* _Goal of the exercise_:
Exact reproduction of all the entries is required, without any of their pictures.

· · · ·

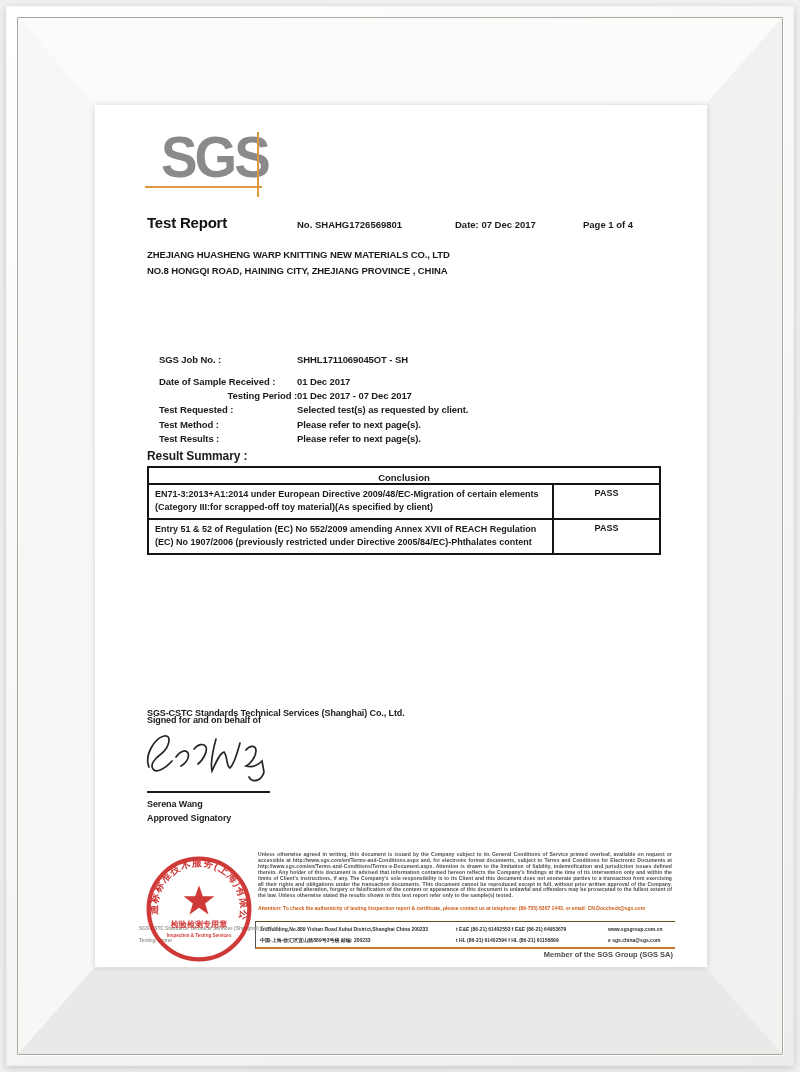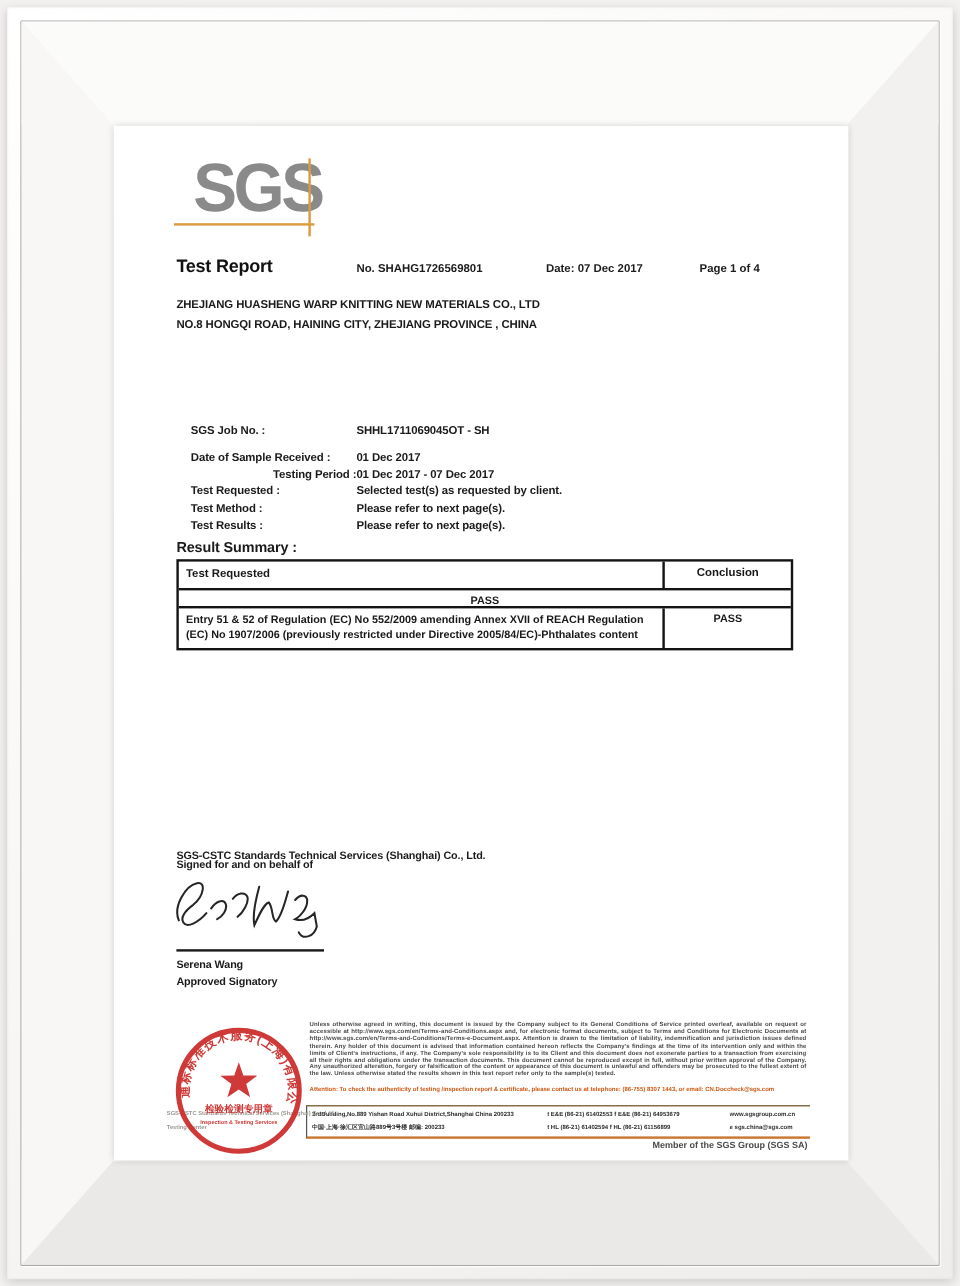"Test Requested" div.cell-test { html: <div>Test Requested</div> -> none }
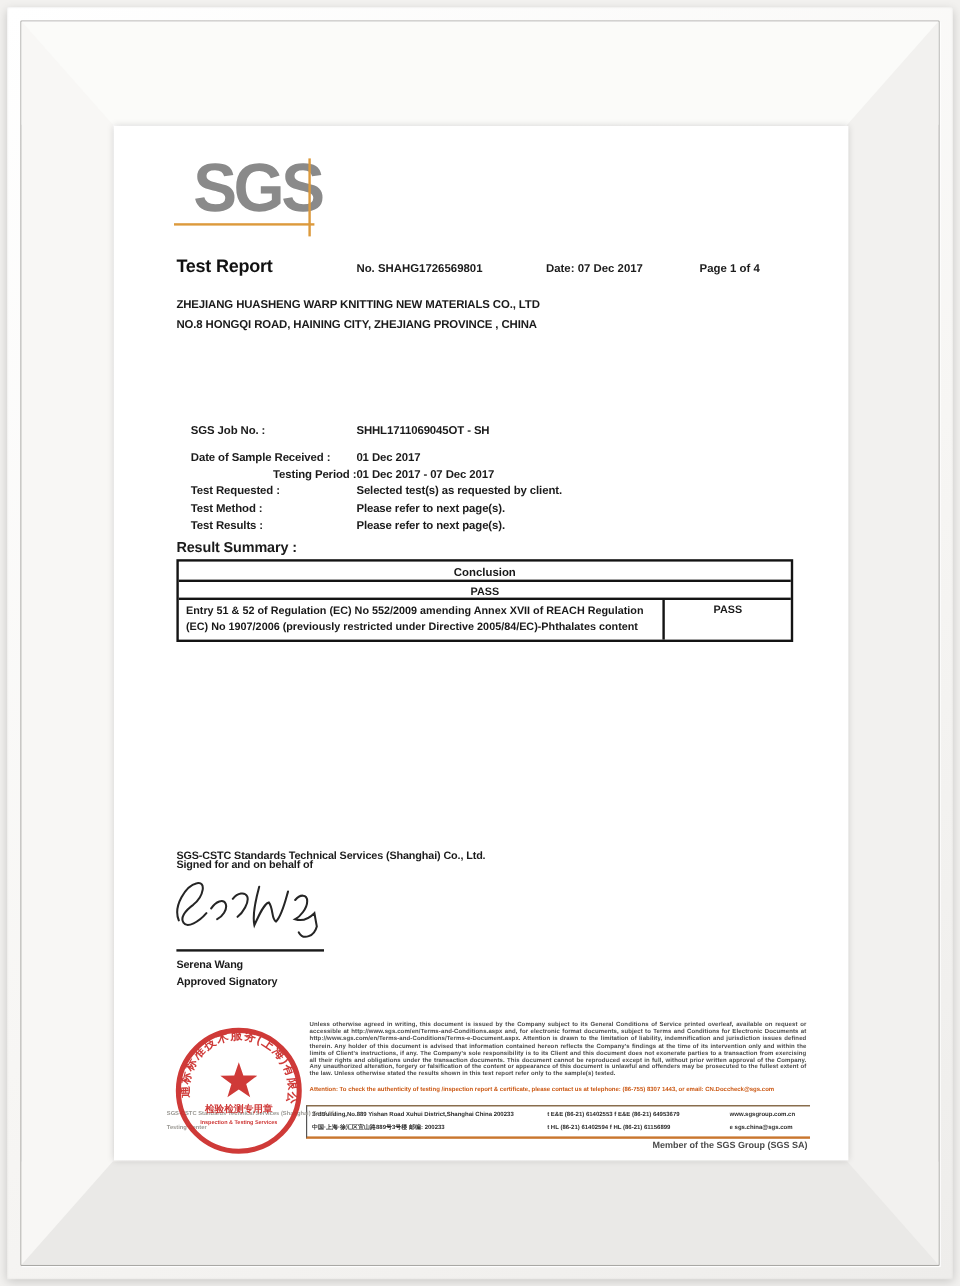"EN71-3:2013+A1:2014 under European" div.cell-test { html: none -> <div>EN71-3:2013+A1:2014 under European Directive 2009/48/EC-Migration of certain elements (Category III:for scrapped-off toy material)(As specified by client)</div> }
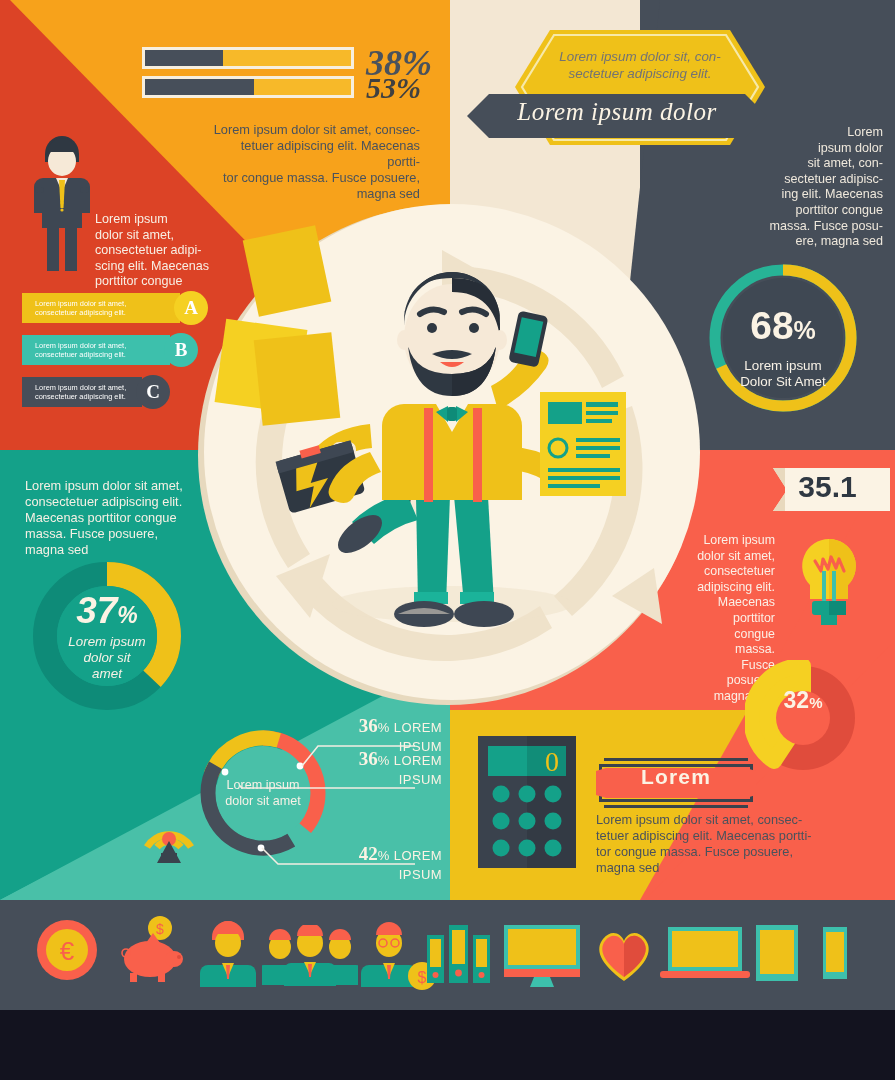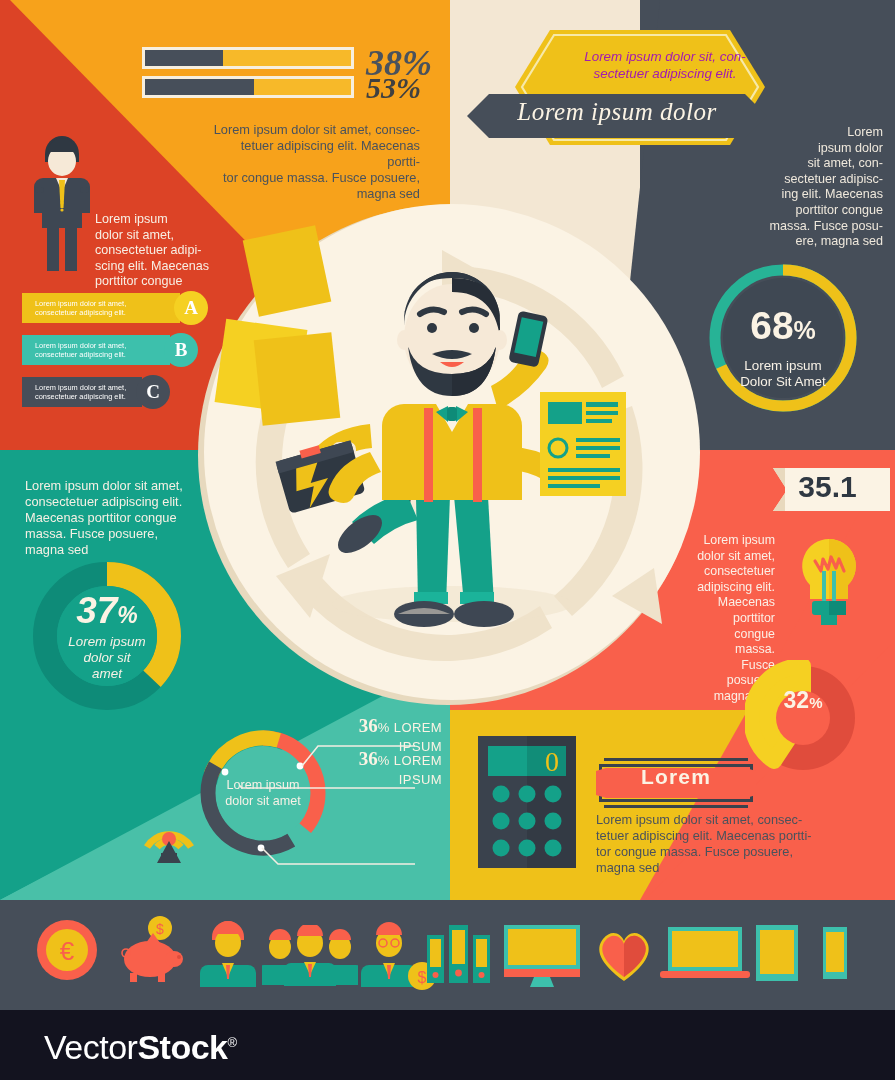"Lorem ipsum dolor sit, con-" div.abs { color: #a21caf -> #737373; left: 545px -> 520px }
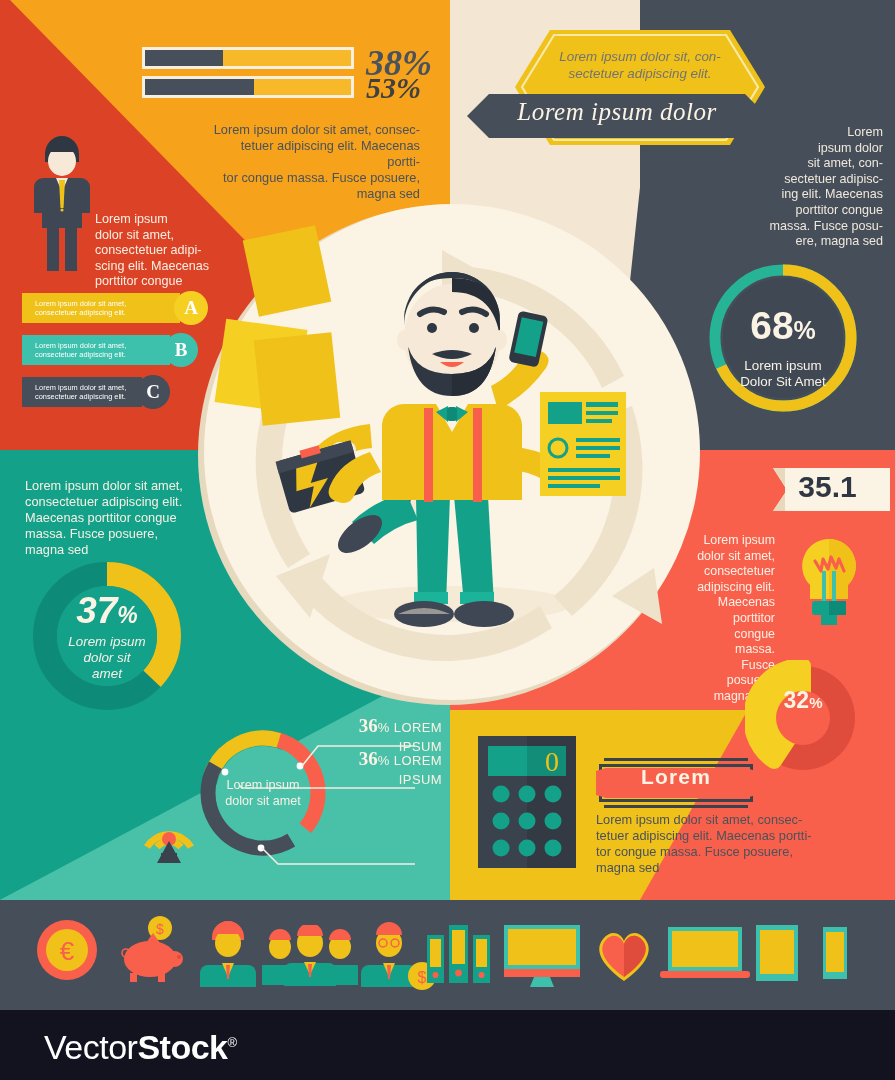"42% LOREM IPSUM" div.abs { html: none -> <div> <span>42</span><span>%</span> <span>LOREM IPSUM</span> </div> }
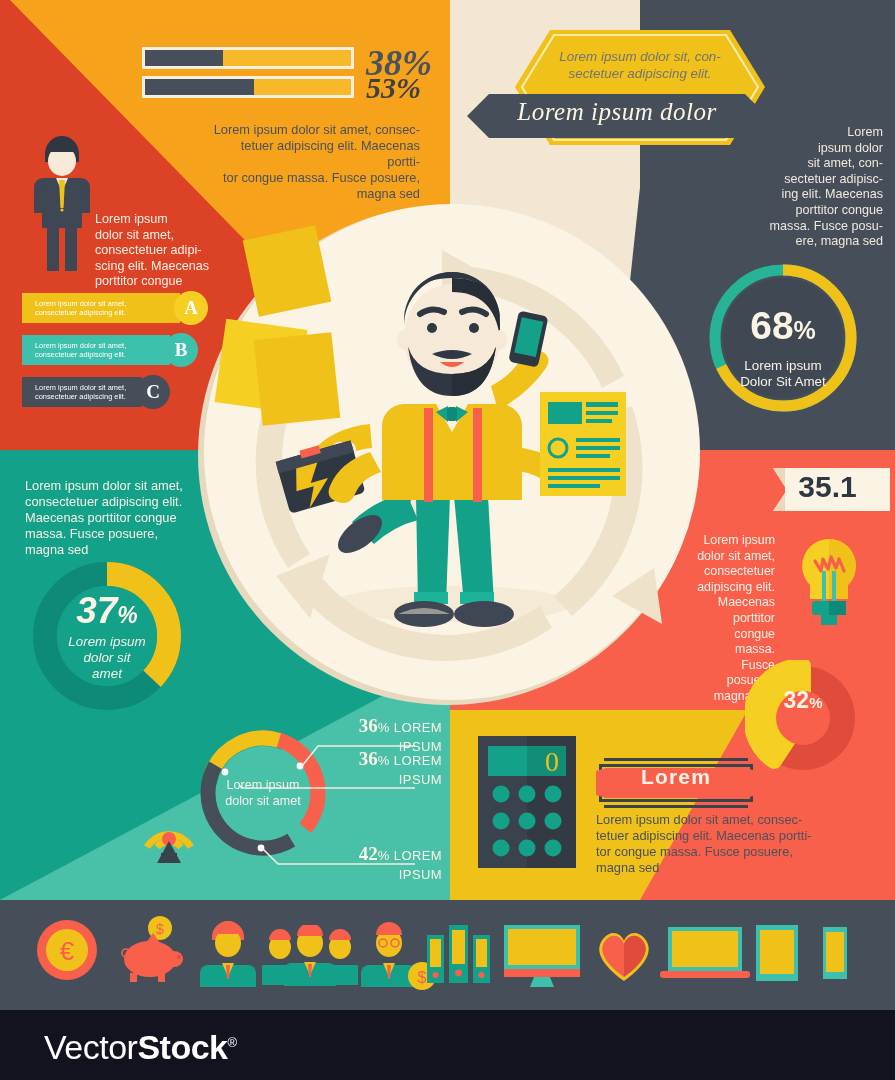"VectorStock®" div { html: <div> <span>Vector</span><span>Stock</span><span>®</span> </div> -> none }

· · · ·

* _Answer to the exercise_:
"Test Requested" div.cell-test { html: <div>Test Requested</div> -> none }
"EN71-3:2013+A1:2014 under European" div.cell-test { html: none -> <div>EN71-3:2013+A1:2014 under European Directive 2009/48/EC-Migration of certain elements (Category III:for scrapped-off toy material)(As specified by client)</div> }
"Lorem ipsum dolor sit, con-" div.abs { color: #a21caf -> #737373; left: 545px -> 520px }
"42% LOREM IPSUM" div.abs { html: none -> <div> <span>42</span><span>%</span> <span>LOREM IPSUM</span> </div> }
"VectorStock®" div { html: <div> <span>Vector</span><span>Stock</span><span>®</span> </div> -> none }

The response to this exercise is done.